I had to talk myself out of it. I had to have a serious conversation with myself. I wanted to jump in the car and drive 5 hours to Bflo, surprise everyone and support T. I fantasized about it, imagined it all in my head. Imagined the scene where I show up and everyone is happy to see me. That is so attractive. And seeing T and saying I'm here to help. Feels good to imagine it. And it does feel really good when it happens in real time, not just my head. It was even fun to imagine it. Talked my self out it, and stayed put. I have had insomnia all week, sleep this weekend is essential.  But the usual pressure of another Friday night alone with cats didn't cut it. So I went out with friend to an outdoor concert. The band was great. My response to being here is changing. When I go out now I see folks I know and folks say hi to me and use my name. That was a big change for me when I came here, hearing my name called out to me..for most of my life. People who do not know you say your name differently. There is little warmth or familiarity in the tone. Trish said my name like she knew me in an intimate and important way.

Our comfort with each other is increasing, me and the new place. Went to the lesbian softball game Wednesday night. Had a good time, met two women who have been together since 1965. I spent the entire time talking with them, story by story until we knew each other pretty well. They are in their mid80s so they made me feel young. Later, speaking with a 33 yr. old woman about to graduate with her BA in Criminal Justice I felt old.

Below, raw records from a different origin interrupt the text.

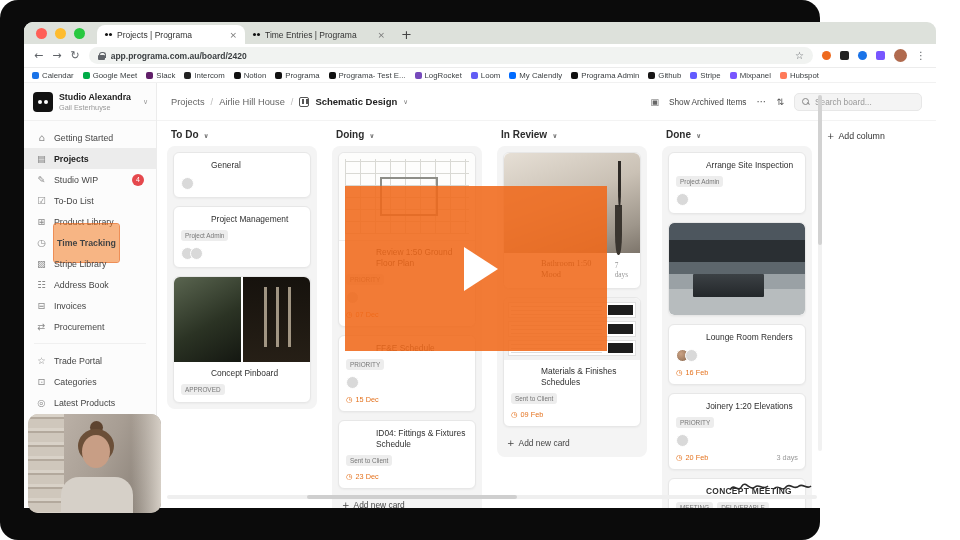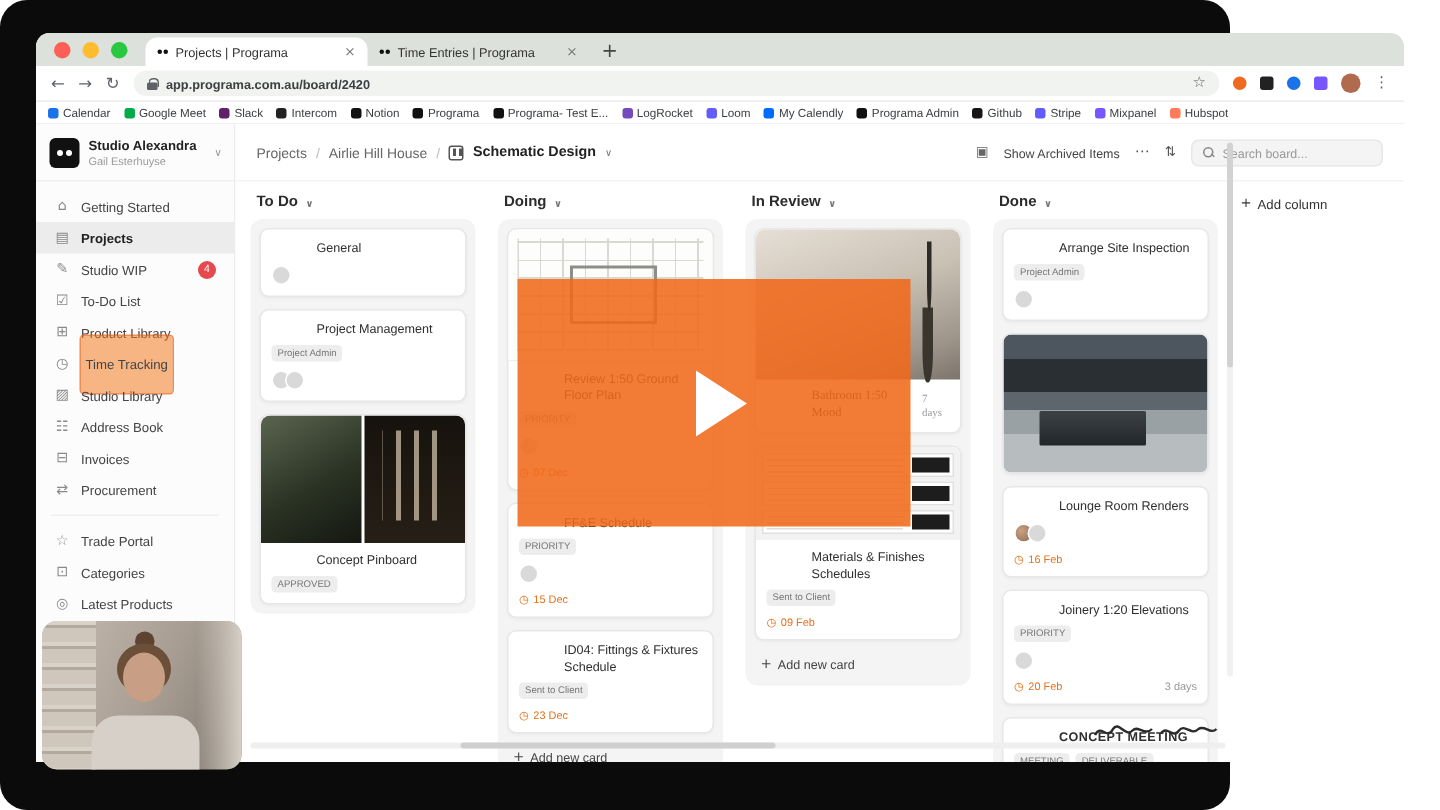--- a/index.html
+++ b/index.html
@@ -58,21 +58,21 @@
     background:#fff;box-shadow:6px 0 0 #fff;}
   .ws-name{font-size:8.8px;font-weight:bold;color:#222;line-height:1.2;}
   .ws-user{font-size:7.3px;color:#999;}
   .ws-chev{margin-left:auto;color:#999;font-size:7px;}
   .nav{padding:6px 0;}
   .nv{display:flex;align-items:center;gap:7px;height:21px;padding:0 6px 0 12px;cursor:default;}
   .nv .ni{width:11px;text-align:center;color:#8a8a8a;font-size:9.5px;flex-shrink:0;}
   .nv .nl{font-size:8.8px;color:#444;white-space:nowrap;}
   .nv.active{background:#ececec;}
   .nv.active .nl{color:#222;font-weight:bold;}
-  .hl .nl{background:rgba(242,122,33,.55);outline:1.5px solid rgba(232,95,15,.7);border-radius:2px;padding:14px 3px;}
+  .hl .nl{background:rgba(242,122,33,.55);outline:1.5px solid rgba(232,95,15,.7);border-radius:2px;padding:14px 3px;font-weight:bold;}
   .badge{margin-left:auto;background:#e5484d;color:#fff;border-radius:50%;min-width:12px;height:12px;
     font-size:7px;display:flex;align-items:center;justify-content:center;margin-right:6px;}
   .sdiv{height:1px;background:#f0f0f0;margin:6px 10px;}
 
   .main{flex:1;position:relative;background:#fff;overflow:hidden;}
   .bheader{display:flex;align-items:center;gap:6px;height:38px;padding:0 14px;border-bottom:1px solid #f3f3f3;}
   .crumb{font-size:9.3px;color:#666;}
   .csep{font-size:9.3px;color:#bbb;}
   .kicon{width:10px;height:10px;border:1px solid #555;border-radius:2px;position:relative;flex-shrink:0;}
   .kicon::before{content:"";position:absolute;left:1.5px;top:1.5px;width:2px;height:5px;background:#555;
@@ -314,21 +314,21 @@
           <div class="nv">
               <span class="ni g">⊞</span>
               <span class="nl">Product Library</span>
             </div>
           <div class="nv hl">
               <span class="ni g">◷</span>
               <span class="nl">Time Tracking</span>
             </div>
           <div class="nv">
               <span class="ni g">▨</span>
-              <span class="nl">Studio Library</span>
+              <span class="nl">Stripe Library</span>
             </div>
           <div class="nv">
               <span class="ni g">☷</span>
               <span class="nl">Address Book</span>
             </div>
           <div class="nv">
               <span class="ni g">⊟</span>
               <span class="nl">Invoices</span>
             </div>
           <div class="nv">

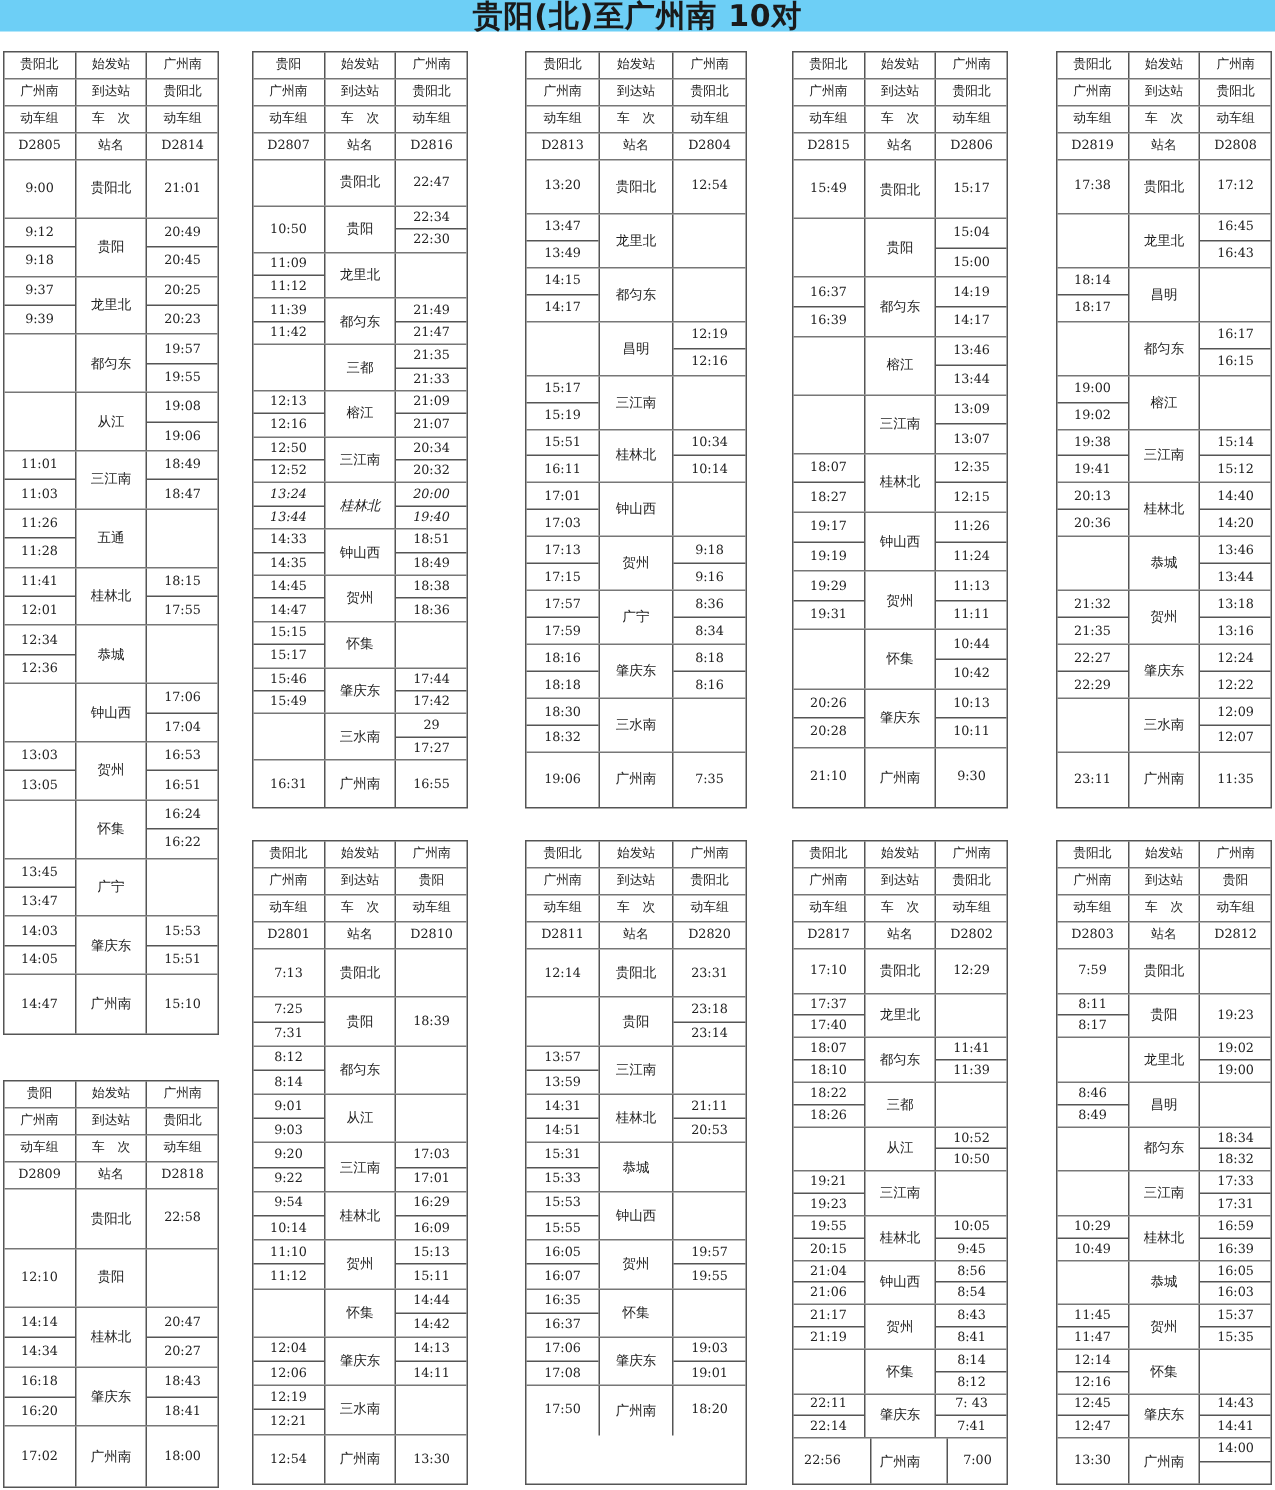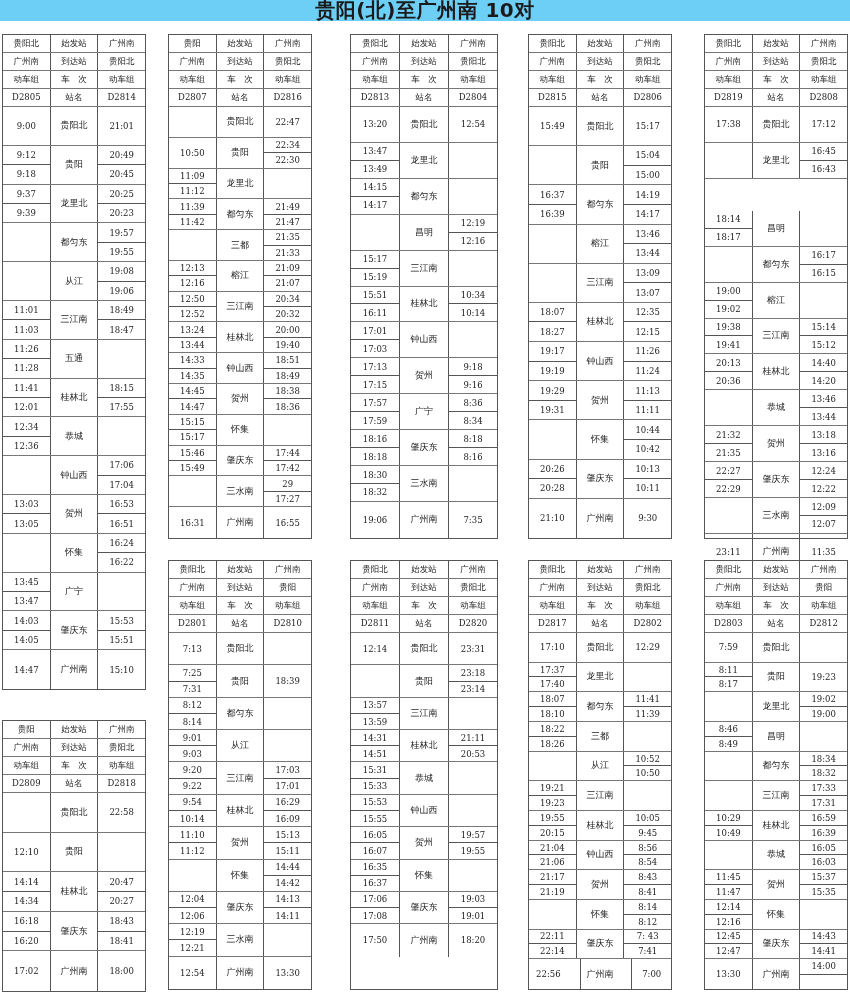--- a/index.html
+++ b/index.html
@@ -413,21 +413,21 @@
           <div class="cell">12:52</div>
         </div>
         <div class="col">
           <div class="cell name">三江南</div>
         </div>
         <div class="col">
           <div class="cell">20:34</div>
           <div class="cell">20:32</div>
         </div>
       </div>
-      <div class="st" style="height: 30.7857px;">
+      <div class="st" style="height: 30.7857px; font-style: italic;">
         <div class="col">
           <div class="cell">13:24</div>
           <div class="cell">13:44</div>
         </div>
         <div class="col">
           <div class="cell name">桂林北</div>
         </div>
         <div class="col">
           <div class="cell">20:00</div>
           <div class="cell">19:40</div>
@@ -1338,21 +1338,21 @@
           <div class="cell"></div>
         </div>
         <div class="col">
           <div class="cell name">龙里北</div>
         </div>
         <div class="col">
           <div class="cell">16:45</div>
           <div class="cell">16:43</div>
         </div>
       </div>
-      <div class="st" style="height: 35.9167px; margin-top: 32px;">
+      <div class="st" style="height: 35.9167px;">
         <div class="col">
           <div class="cell">18:14</div>
           <div class="cell">18:17</div>
         </div>
         <div class="col">
           <div class="cell name">昌明</div>
         </div>
         <div class="col">
           <div class="cell"></div>
         </div>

It depends who is standing next to me. Next to a high fem I feel butch, nest to a butch I feel fem.

 And so it goes...6.5 years here in the new place, it took me a long time to allow any of it in, I armor myself against it. When I want  I put my foot on the pedal and drive home to Bflo.  Armor off. Foot off the pedal I stayed put. Called a friend and went out for an evening of music and food. I made the effort to stay present with my surroundings and soak it in the presence of it. I felt still an outsider observing but at least I was observing the place around me.

That ability to imagine and then actualize with a response to make it happen is one of my strengths and survivor skills. I would daydream out the window in grade school about being in the woods around my house. Then I would go home, change clothes and run out the door to the woods or the creek by myself. I was hiding from forces greater than me. When high school approached I imagined being away at a boarding school by reading the NYTimes Sunday Magazine. One small text only ad and 5 months later I was living at an all girl boarding school in the mountains of central PA.. Safely hiding from forces greater than me. Opposite of the fairy tales the woods around both places made me feel safe.

 I imagined myself divorced and did it. I imagined raising my daughter alone and I did it. That was not always what I had imagined in any way. It was a naïve decision in many ways, one I may not have made had I known all that lay ahead. But I held to the decision and all is well. I imagined moving to Mich and I did it. But my foot seems to have come off the pedal. When I daydream what I might do next I keep drawing a blank.